■ **Work task**: In the entries below, count every line that has the string "Blue", and answer with that count alone.

Version comparison data:
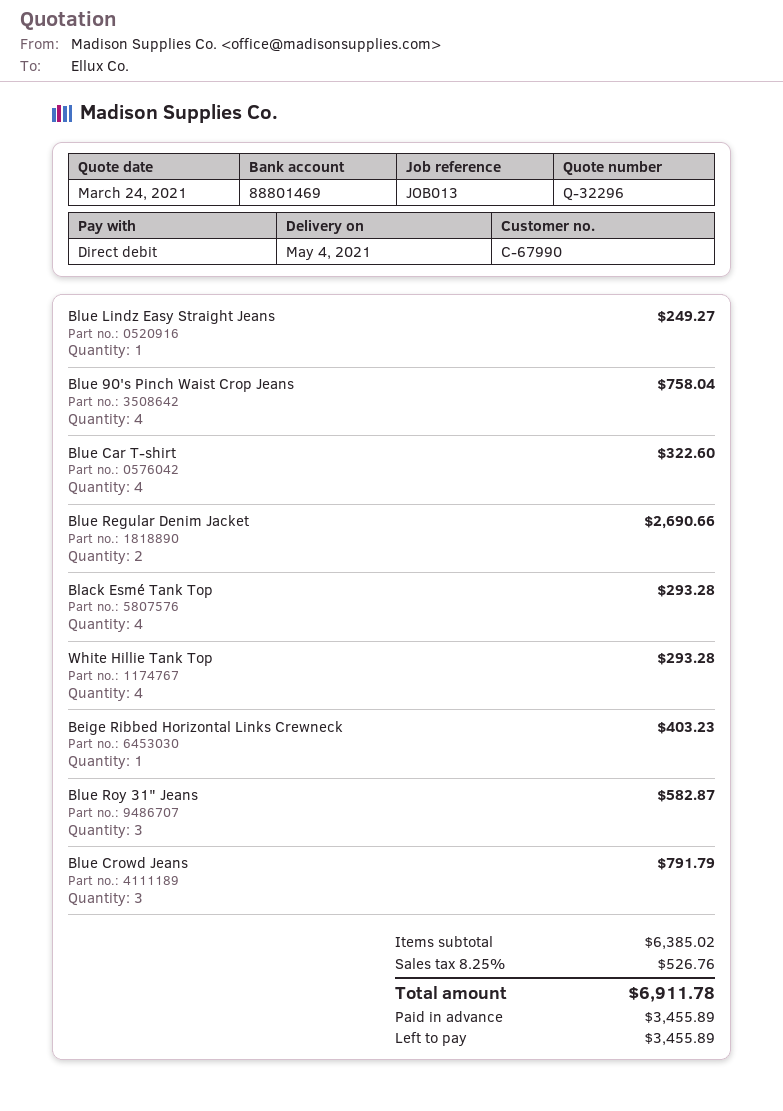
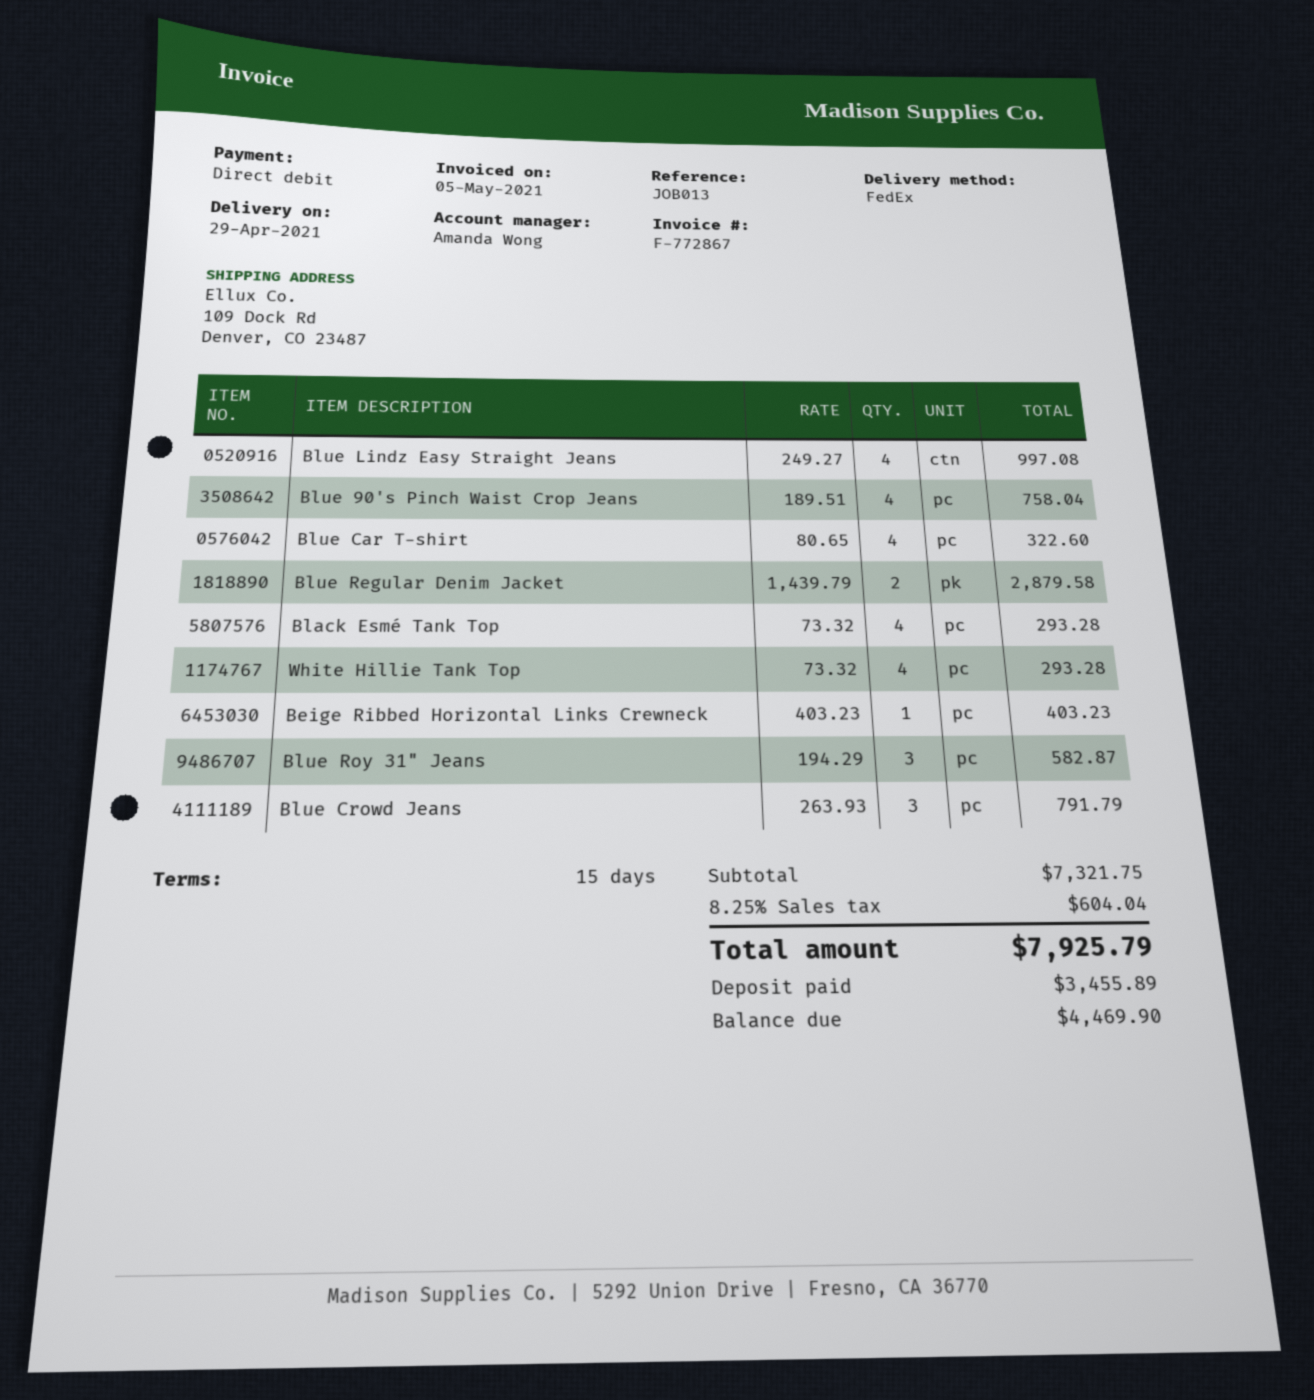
delivery date: 2021-05-04 -> 2021-04-29
Blue Lindz Easy Straight Jeans: 1 for 249.27 -> 4 for 997.08
Blue Regular Denim Jacket: 2 for 2690.66 -> 2 for 2879.58
subtotal: 6385.02 -> 7321.75
tax: 8.25% = 526.76 -> 8.25% = 604.04
total: 6911.78 -> 7925.79
balance: 3455.89 -> 4469.90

■ **Exercise output**: 2